- [Exercise directions] Using the entries that follow, report how many lines contain the word "text". Only the number is wanted.

- [Extracted data]
====
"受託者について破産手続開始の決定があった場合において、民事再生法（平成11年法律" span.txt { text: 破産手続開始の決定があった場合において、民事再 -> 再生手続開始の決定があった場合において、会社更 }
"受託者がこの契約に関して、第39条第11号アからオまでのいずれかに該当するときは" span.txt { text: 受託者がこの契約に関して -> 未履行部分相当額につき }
====
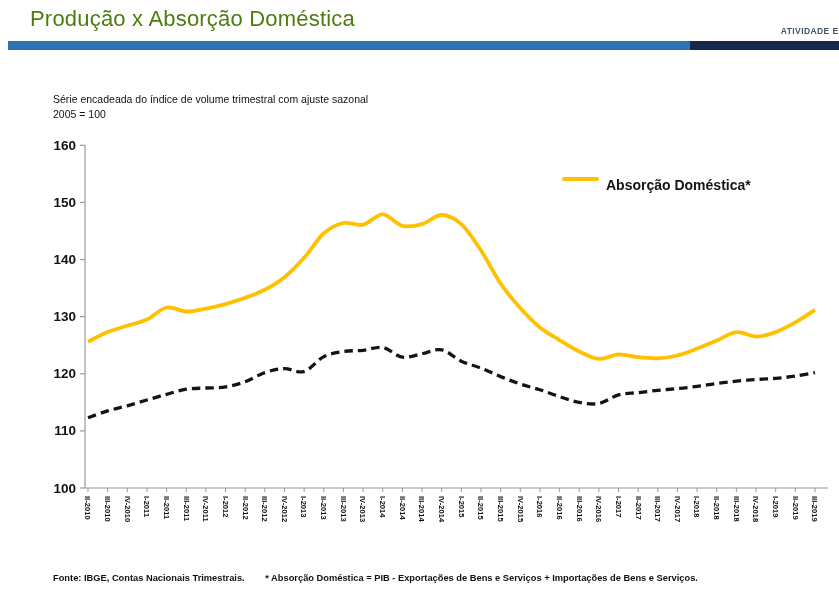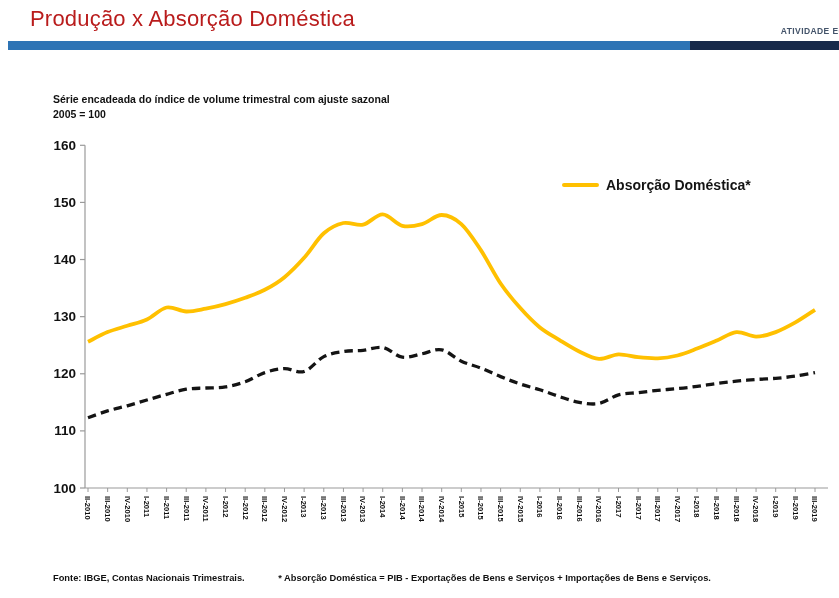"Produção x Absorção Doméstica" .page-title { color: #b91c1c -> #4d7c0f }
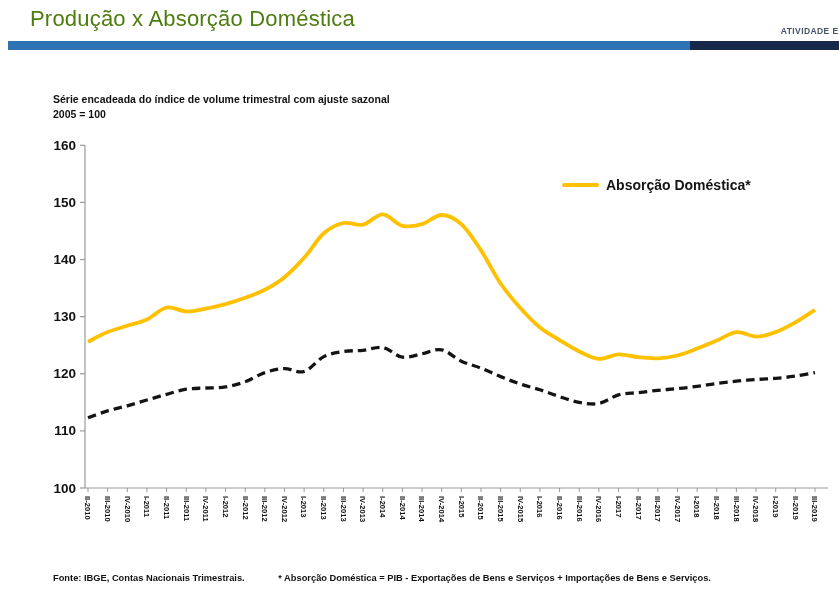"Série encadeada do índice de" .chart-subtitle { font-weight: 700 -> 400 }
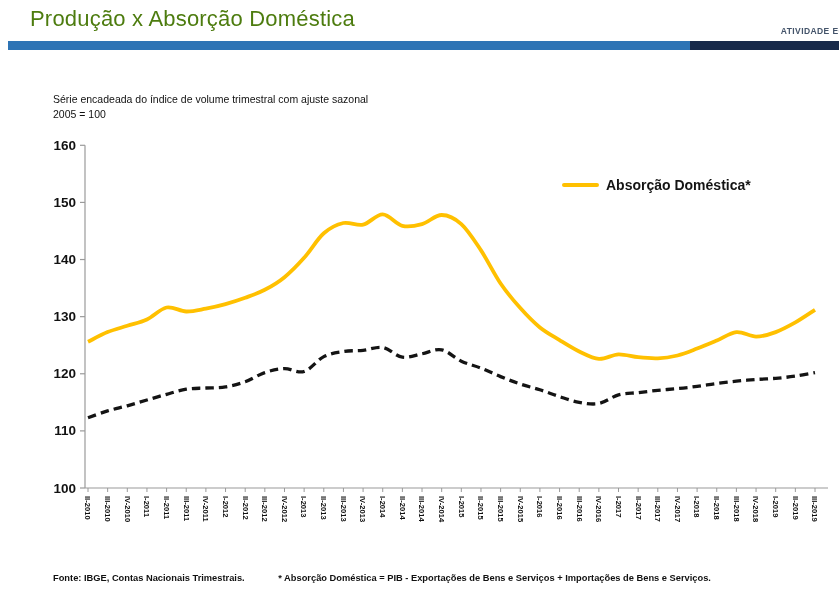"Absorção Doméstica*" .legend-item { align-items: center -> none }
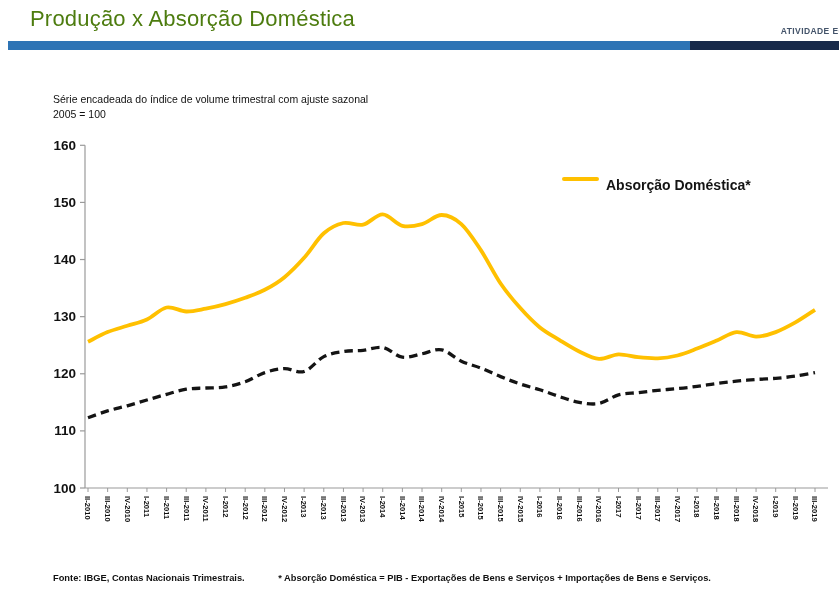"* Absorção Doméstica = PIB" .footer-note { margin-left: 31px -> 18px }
====
- [Your solution] 2